◆ Record extracts:
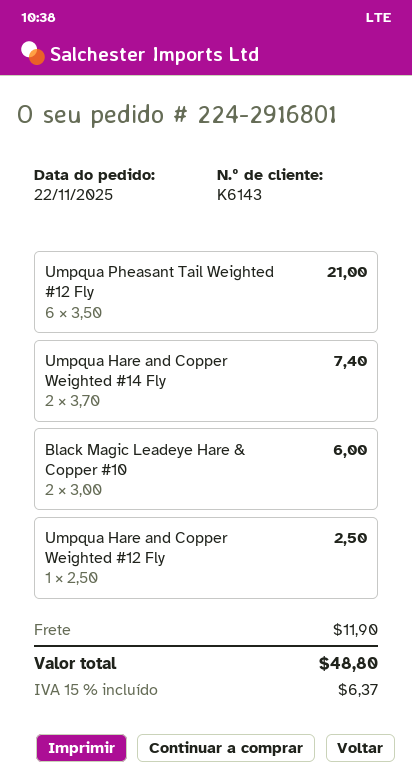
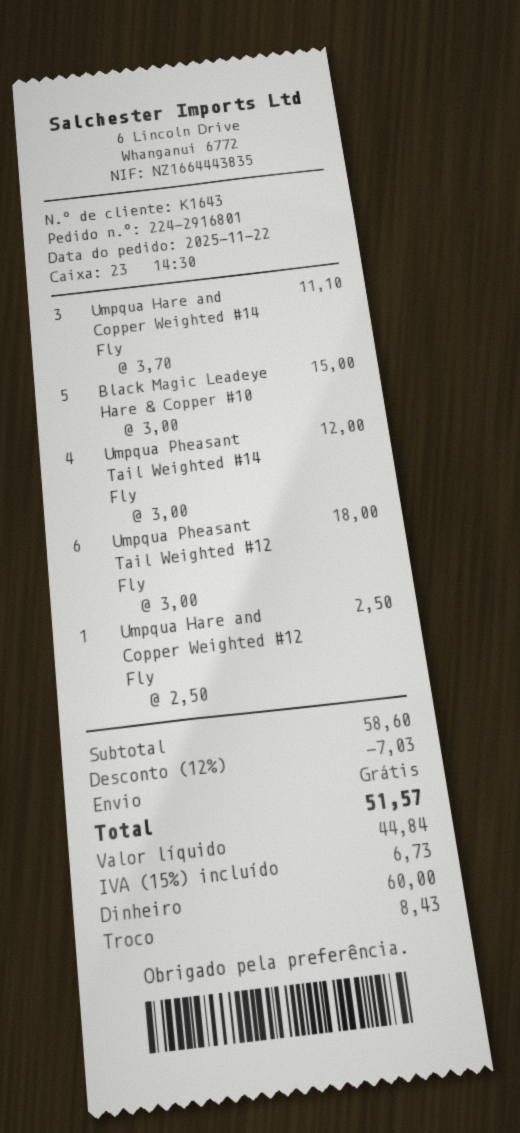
customer number: K6143 -> K1643
Umpqua Pheasant Tail Weighted #12 Fly: 6 x 3.50 = 21.00 -> 6 x 3.00 = 18.00
Umpqua Hare and Copper Weighted #14 Fly: 2 x 3.70 = 7.40 -> 3 x 3.70 = 11.10
Black Magic Leadeye Hare & Copper #10: 2 x 3.00 = 6.00 -> 5 x 3.00 = 15.00
Umpqua Pheasant Tail Weighted #14 Fly: none -> 4 x 3.00 = 12.00
discount: none -> 12% = 7.03
shipping: 11.90 -> 0.00
tax: 15% = 6.37 -> 15% = 6.73
total: 48.80 -> 51.57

◆ The task: If a line in the data holds the string "Tail", copy that line.

◆ Response area:
Umpqua Pheasant Tail Weighted #12 Fly: 6 x 3.50 = 21.00 -> 6 x 3.00 = 18.00
Umpqua Pheasant Tail Weighted #14 Fly: none -> 4 x 3.00 = 12.00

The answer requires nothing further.